Failure to respect creditor hierarchy
Had the bonds been categorized properly – as senior unsecured obligations of the bank – they would have been protected by the creditor hierarchy in line with a normal insolvency scenario, ranking senior to related party obligations of the bank, according to the legal argumentation. The 100-creditor bail-in limit would have resulted in 100 related parties being bailed in but leaving any senior ranking bondholders unscathed.
For example, another senior unsecured creditor which was initially bailed-in – Cargill, ranking pari passu with the notes – successfully argued that it had been mis-categorized and subsequently had its claim reinstated, according to the legal argumentation.
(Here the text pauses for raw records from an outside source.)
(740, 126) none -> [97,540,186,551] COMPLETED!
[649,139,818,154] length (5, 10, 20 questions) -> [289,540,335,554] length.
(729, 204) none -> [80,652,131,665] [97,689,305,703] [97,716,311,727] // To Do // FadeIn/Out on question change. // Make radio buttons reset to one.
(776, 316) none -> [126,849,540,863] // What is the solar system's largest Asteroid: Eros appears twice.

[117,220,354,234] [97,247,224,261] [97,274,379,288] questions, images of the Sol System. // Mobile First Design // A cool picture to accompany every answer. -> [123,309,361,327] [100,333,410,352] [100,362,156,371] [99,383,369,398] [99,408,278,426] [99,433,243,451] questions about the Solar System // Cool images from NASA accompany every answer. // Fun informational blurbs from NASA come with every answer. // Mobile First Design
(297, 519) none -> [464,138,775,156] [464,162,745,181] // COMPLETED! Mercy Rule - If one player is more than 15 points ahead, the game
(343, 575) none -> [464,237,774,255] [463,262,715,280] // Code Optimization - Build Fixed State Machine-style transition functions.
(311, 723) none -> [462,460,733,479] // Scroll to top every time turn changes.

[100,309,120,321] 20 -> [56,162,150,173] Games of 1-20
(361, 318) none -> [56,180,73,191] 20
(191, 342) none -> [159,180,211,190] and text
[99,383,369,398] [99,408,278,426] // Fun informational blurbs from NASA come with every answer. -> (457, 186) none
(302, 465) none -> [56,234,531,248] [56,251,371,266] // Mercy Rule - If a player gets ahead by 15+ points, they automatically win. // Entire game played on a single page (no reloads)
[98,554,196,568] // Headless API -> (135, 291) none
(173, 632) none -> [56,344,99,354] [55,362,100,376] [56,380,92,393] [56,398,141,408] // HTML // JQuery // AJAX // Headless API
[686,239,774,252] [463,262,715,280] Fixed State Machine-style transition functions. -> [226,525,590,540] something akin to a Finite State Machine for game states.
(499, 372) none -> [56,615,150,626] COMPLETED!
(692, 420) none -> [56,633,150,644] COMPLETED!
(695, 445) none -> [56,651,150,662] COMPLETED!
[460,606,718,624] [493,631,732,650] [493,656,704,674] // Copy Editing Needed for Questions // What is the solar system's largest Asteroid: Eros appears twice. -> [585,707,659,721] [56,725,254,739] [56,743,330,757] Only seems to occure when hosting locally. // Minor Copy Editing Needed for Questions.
On the face of it, it appears the treatment of pari passu creditors was not equal, making it hard to understand how the BoE can recognize a bail-in that did not respect the proper hierarchy, the argumentation continued.
For its part, the LCIA tribunal did not view the bonds as related parties and instead “looked through” the bond’s Loan Participation Note structure – a commonplace financial structure in the region – to assess the nature of the individual bondholder as the relevant entity, the argumentation added.
The saga continues
With the ad hoc group potentially set to challenge either the BoE decision or to continue the fight in Ukraine, and the LCIA arbitration yet to conclude, the four-and-a-half-year PrivatBank saga appears far from over.
The case will likely continue to provoke divergent views between those who see the nationalization as a necessary step toward Ukraine's banking sector reform, and those who argue that the methods of its implementation – both at home and abroad – disregarded innocent investors’ rights.
As Gramercy summarised in its research note: “With legal remedies still available, it is not yet clear whether bondholders or Privatbank will prevail in the end. Possible implications of the eventual outcome on other emerging markets means the Privatbank case remains one to watch.”